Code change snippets
====
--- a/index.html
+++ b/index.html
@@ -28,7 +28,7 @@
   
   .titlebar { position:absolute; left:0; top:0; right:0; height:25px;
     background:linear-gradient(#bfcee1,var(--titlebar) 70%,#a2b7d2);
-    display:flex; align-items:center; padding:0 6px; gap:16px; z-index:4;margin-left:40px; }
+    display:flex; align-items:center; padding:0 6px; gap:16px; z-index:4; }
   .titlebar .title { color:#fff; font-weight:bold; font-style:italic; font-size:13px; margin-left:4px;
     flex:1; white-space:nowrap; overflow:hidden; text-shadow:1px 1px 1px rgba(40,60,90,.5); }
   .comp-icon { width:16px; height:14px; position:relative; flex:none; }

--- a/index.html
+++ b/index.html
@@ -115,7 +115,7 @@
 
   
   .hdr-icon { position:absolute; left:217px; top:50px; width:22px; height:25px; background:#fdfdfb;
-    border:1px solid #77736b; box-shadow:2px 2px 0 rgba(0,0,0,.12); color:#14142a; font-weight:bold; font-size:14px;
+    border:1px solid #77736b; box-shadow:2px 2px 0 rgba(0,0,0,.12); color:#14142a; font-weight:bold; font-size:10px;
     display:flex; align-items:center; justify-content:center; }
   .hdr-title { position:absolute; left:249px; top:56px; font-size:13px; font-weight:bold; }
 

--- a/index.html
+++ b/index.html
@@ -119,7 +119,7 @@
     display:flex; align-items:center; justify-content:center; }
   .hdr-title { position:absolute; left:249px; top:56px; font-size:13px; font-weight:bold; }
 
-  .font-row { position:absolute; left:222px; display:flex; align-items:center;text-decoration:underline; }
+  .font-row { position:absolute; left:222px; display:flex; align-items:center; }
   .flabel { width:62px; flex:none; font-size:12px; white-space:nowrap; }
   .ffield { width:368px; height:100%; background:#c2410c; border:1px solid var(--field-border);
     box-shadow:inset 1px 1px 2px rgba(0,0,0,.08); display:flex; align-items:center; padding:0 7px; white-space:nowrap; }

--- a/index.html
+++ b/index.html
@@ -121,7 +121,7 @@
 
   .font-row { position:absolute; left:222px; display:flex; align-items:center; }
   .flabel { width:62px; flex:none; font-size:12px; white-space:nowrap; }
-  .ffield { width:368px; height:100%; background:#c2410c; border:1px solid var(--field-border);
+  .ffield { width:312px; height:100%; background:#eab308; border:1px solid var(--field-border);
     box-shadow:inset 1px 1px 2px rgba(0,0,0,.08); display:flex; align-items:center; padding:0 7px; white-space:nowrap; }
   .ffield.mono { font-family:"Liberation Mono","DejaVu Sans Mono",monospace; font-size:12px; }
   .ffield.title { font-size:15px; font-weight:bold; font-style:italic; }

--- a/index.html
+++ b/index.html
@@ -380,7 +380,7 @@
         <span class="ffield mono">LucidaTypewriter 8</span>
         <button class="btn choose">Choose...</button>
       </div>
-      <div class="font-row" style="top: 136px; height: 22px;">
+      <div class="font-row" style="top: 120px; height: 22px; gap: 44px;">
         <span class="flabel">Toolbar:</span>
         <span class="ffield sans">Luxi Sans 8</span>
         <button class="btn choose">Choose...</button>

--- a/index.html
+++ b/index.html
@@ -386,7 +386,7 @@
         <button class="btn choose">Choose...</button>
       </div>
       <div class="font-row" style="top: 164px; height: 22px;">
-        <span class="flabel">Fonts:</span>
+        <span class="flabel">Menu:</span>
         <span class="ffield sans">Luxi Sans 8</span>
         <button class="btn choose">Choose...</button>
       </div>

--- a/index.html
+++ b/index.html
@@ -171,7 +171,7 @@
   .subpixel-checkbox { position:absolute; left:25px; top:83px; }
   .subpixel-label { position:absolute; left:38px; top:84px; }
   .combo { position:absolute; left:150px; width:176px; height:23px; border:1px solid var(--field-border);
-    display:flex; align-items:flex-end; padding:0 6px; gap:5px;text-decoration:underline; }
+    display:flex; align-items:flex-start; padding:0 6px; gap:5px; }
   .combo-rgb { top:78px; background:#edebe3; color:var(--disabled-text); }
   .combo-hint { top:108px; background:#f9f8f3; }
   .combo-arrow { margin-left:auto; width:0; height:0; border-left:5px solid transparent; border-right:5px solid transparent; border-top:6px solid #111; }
====
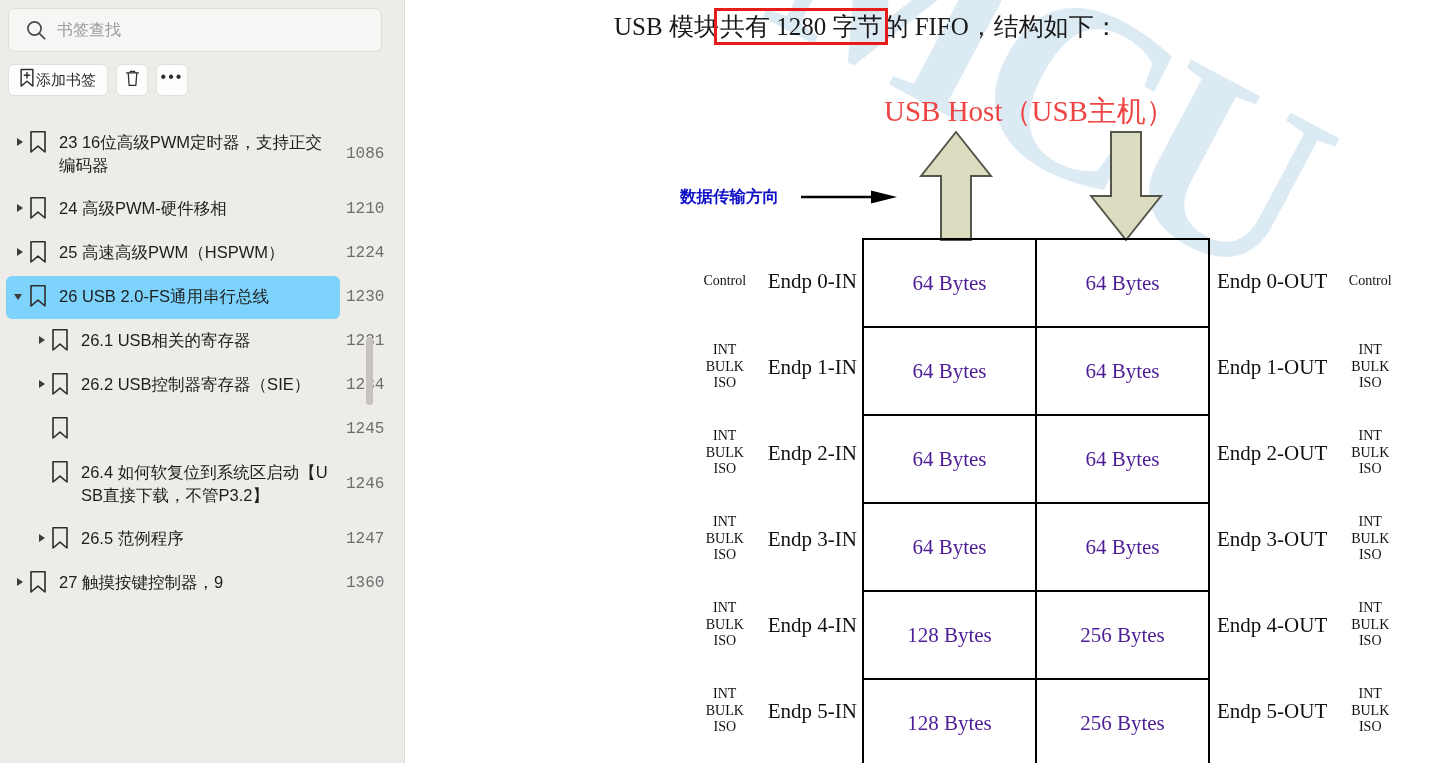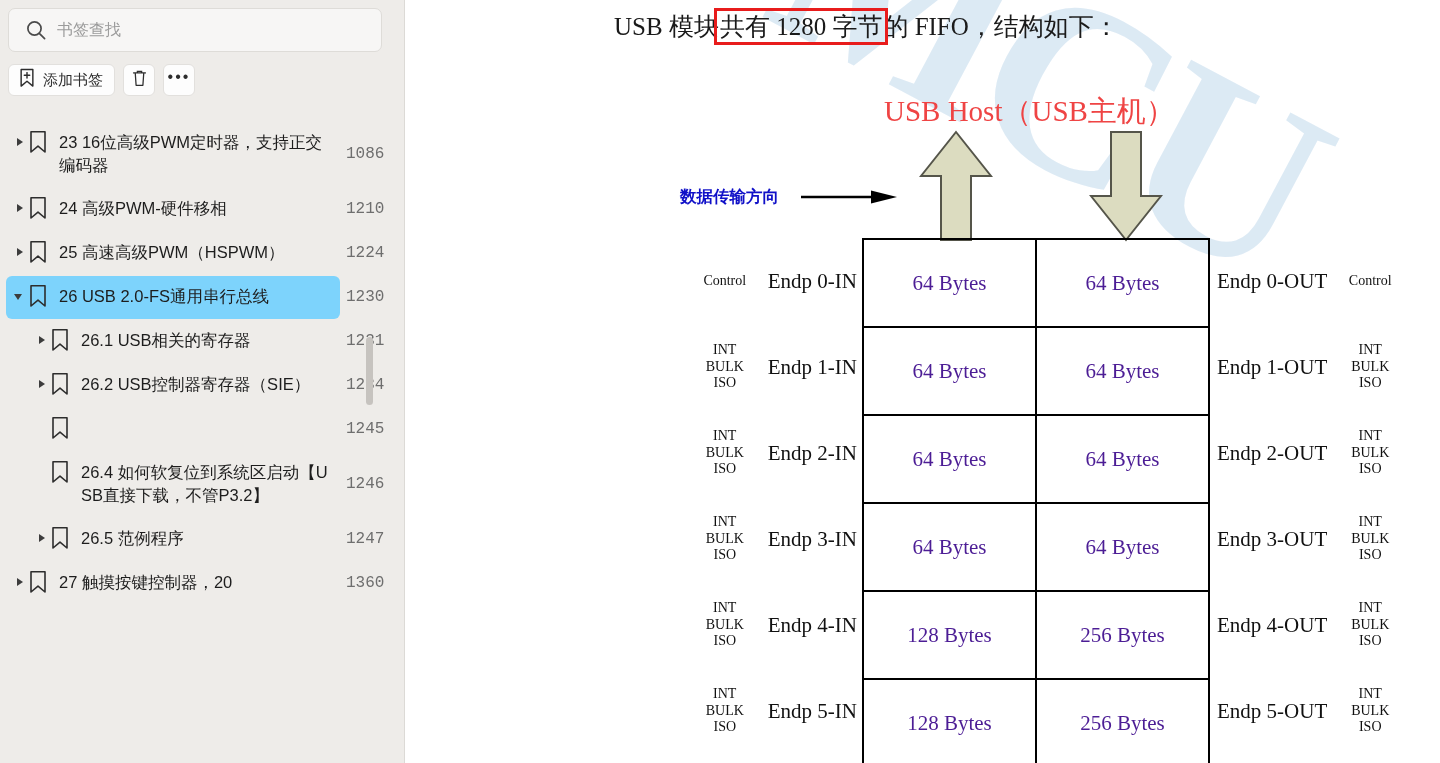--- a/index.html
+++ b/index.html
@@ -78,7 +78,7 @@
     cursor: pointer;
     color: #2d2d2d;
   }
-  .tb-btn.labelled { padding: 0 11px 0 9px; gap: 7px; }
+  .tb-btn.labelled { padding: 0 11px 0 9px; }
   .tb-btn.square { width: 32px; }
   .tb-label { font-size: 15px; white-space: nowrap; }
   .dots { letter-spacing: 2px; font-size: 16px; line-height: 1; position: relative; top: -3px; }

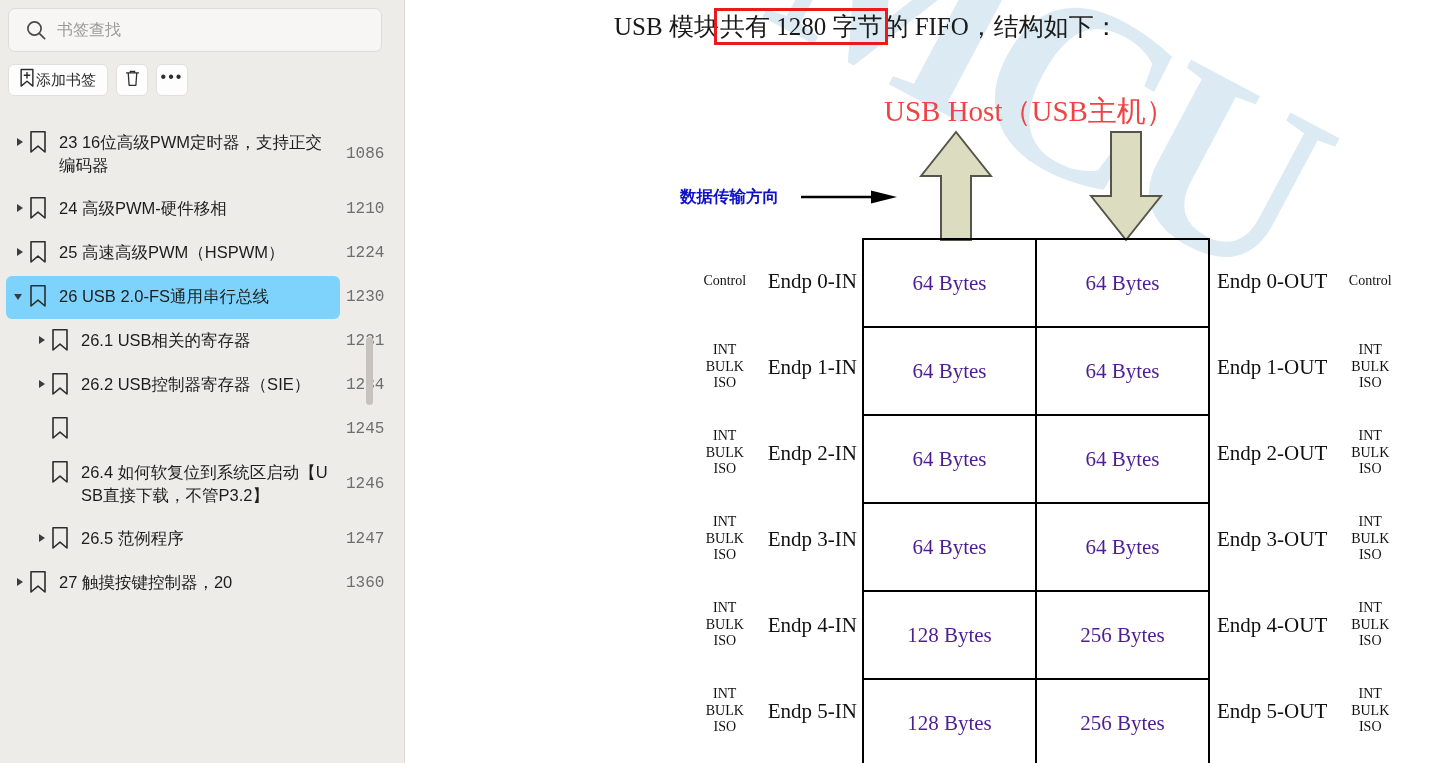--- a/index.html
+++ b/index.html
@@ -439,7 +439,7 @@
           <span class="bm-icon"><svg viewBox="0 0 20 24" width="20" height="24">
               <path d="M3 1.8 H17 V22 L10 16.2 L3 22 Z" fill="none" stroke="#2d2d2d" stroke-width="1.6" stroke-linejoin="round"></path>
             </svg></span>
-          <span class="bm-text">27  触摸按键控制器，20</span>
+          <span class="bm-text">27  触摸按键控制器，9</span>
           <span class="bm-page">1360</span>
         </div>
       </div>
====
Problem statement:
In the records above, find each line with the word "border" and copy it out.

The answer:
-    border:1px solid #77736b; box-shadow:2px 2px 0 rgba(0,0,0,.12); color:#14142a; font-weight:bold; font-size:14px;
+    border:1px solid #77736b; box-shadow:2px 2px 0 rgba(0,0,0,.12); color:#14142a; font-weight:bold; font-size:10px;
   .ffield { width:368px; height:100%; background:#c2410c; border:1px solid var(--field-border);
-  .ffield { width:368px; height:100%; background:#c2410c; border:1px solid var(--field-border);
+  .ffield { width:312px; height:100%; background:#eab308; border:1px solid var(--field-border);
   .combo { position:absolute; left:150px; width:176px; height:23px; border:1px solid var(--field-border);
   .combo-arrow { margin-left:auto; width:0; height:0; border-left:5px solid transparent; border-right:5px solid transparent; border-top:6px solid #111; }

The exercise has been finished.